◆ **Problem requirements**
A word-for-word copy of the listing, free of images, is the expected answer.

####################

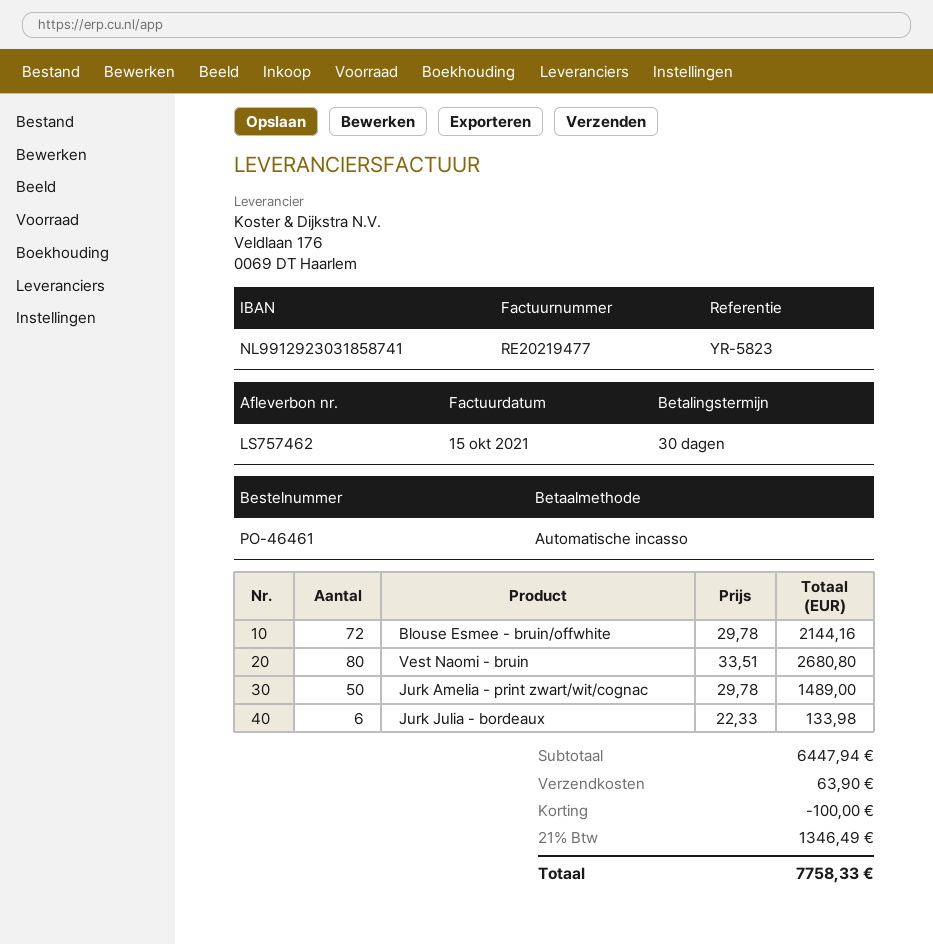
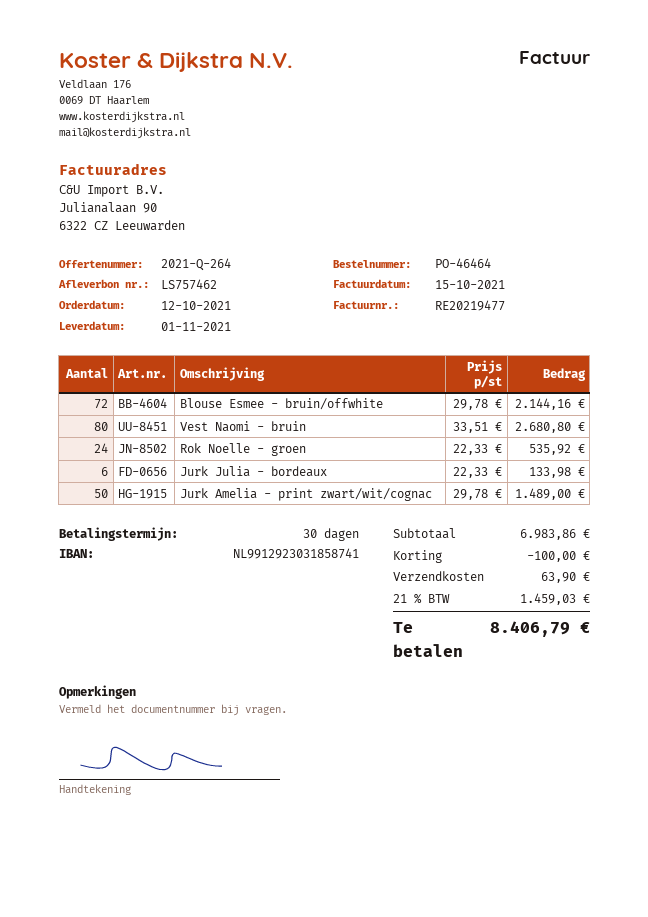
order number: PO-46461 -> PO-46464
Rok Noelle - groen: none -> 24 x 22.33 = 535.92
subtotal: 6447.94 -> 6983.86
tax: 21% = 1346.49 -> 21% = 1459.03
total: 7758.33 -> 8406.79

####################

◆ **Result for this task**
order number: PO-46461 -> PO-46464
Rok Noelle - groen: none -> 24 x 22.33 = 535.92
subtotal: 6447.94 -> 6983.86
tax: 21% = 1346.49 -> 21% = 1459.03
total: 7758.33 -> 8406.79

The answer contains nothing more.